While I’m sure most people would advocate the surveillance and interpretation of an individual’s personal data to save lives, what happens when instead of terrorists, those fighting for civil liberties or reform are targeted? My biggest concern is the interpretation of what is “proportional” and who should be “carefully targeted.”
GCHQ facilitated surveillance of members of the 1980′s British miner’s strike, whilst an investigation by the US senate uncovered decades of serious, systemic abuse by the US government of its eavesdropping powers; tapping into phone calls of civil rights leaders, reading the mail of political opponents and spying on anti-war groups. This lead to the introduction of the Foreign Intelligence Surveillance Act in 1978 that made it a criminal offence for government officials to eavesdrop on the electronic communications of Americans without first obtaining a warrant.

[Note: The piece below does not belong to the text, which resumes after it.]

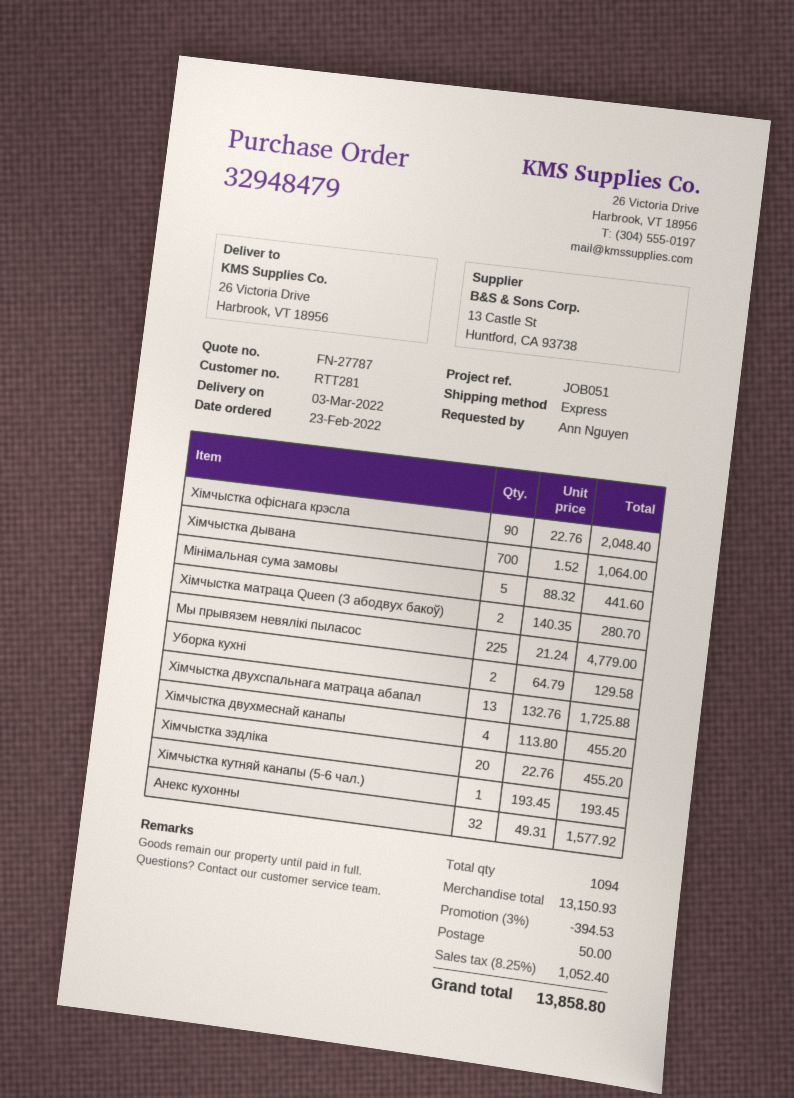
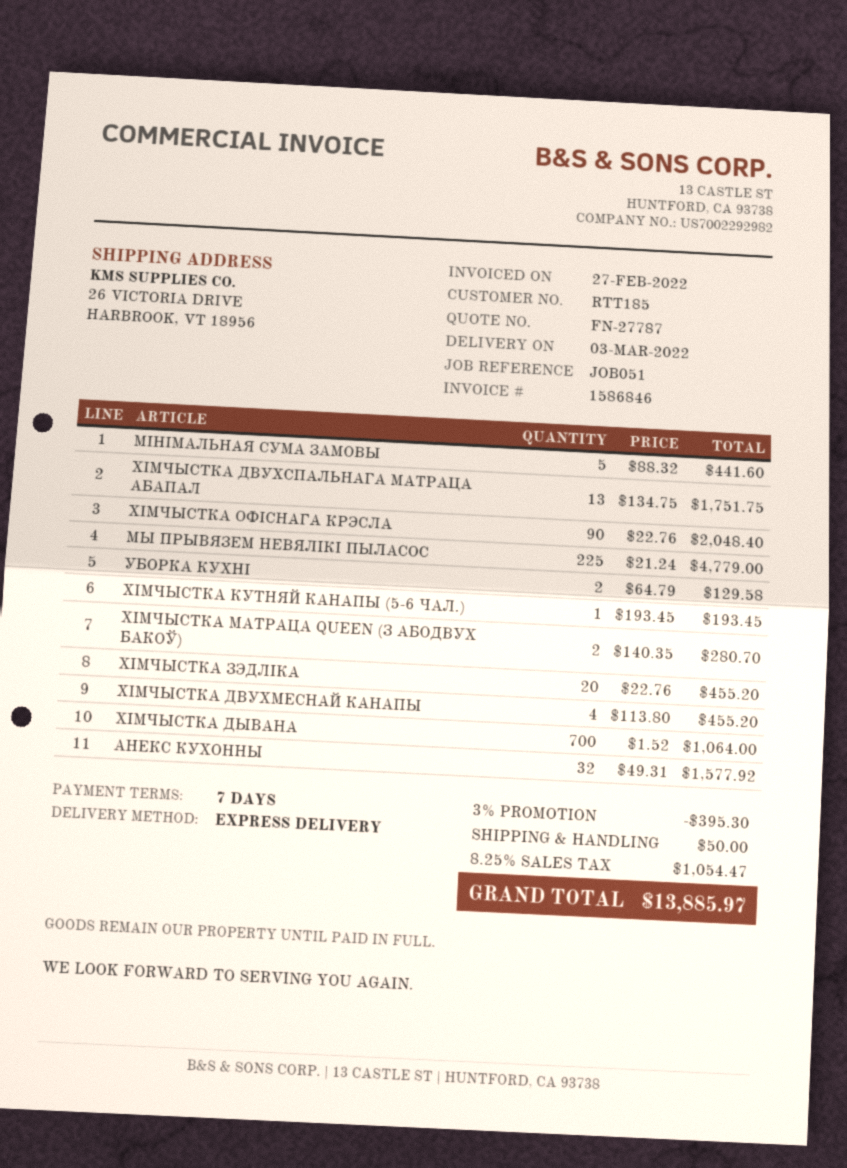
customer number: RTT281 -> RTT185
Хімчыстка двухспальнага матраца абапал: 13 x 132.76 = 1725.88 -> 13 x 134.75 = 1751.75
discount: 3% = 394.53 -> 3% = 395.30
tax: 8.25% = 1052.40 -> 8.25% = 1054.47
total: 13858.80 -> 13885.97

Since its amendment in 2008 this act is perceived to be legalising what, according to the 1978 Act, should be illegal as “The law gives the government sweeping surveillance power without requiring it to identify the targets of its surveillance”. The Regulation of Investigatory Powers Act, introduced in 2000 in the UK, has a similar remit to the US’s 1978 act, and now, the introduction of the proposed Communications Bill will see everyone’s emails, internet and social media use stored for 12 months just in case it’s needed.
In 2012, UK officials made 9226 data requests to Microsoft and 2883 to Google for access to the content of documents, videos, photos and emails. These all went through this “legal framework.” What are more concerning are the 500,000 requests to telecoms companies for data that doesn’t meet this ministerial threshold and can be approved by junior officials. This is simple data like phone numbers, times and locations of phone calls, often referred to as metadata; data about data. It could be argued that this sort of simple information won’t ever be looked at and even if it is, you’re probably not doing anything illegal so it won’t matter. No one could infer any meaning from this information, could they?
Well, in fact, it seems that governments could potentially use this metadata to map your every move. While the content of communications is obviously quite revealing, it’s the “who,” “when” and “how frequently” that can be even more so. If, say, a politician was revealed to have repeatedly called an illicit hotline after 2:00 a.m., or an individual rang a suicide prevention hotline from Golden Gate Bridge, no one would need to know what was said on the call to draw any conclusions; it’s all about inference. Furthermore, powerful computer algorithms can analyse millions of pieces of metadata to expose patterns and to profile individuals and their associates. Ironically, the affair of the former head of the CIA, General David Petraeus, was revealed through email metadata.
So, in terms of my data being surveyed or collected; I do like seeing the product I didn’t have time to buy on Amazon in a display ad, or a card on my Android from Google telling me there’s traffic on my way home. It is slightly unnerving that they’ve figured out what I was about to buy and where I work and live, but I trust them and you can always opt out. Let’s hope that the main purpose of data collection remains to anticipate what we want before we want it so advertisers on Google can advertise effectively, liberating us of our money rather than giving governments access that will affect our liberties.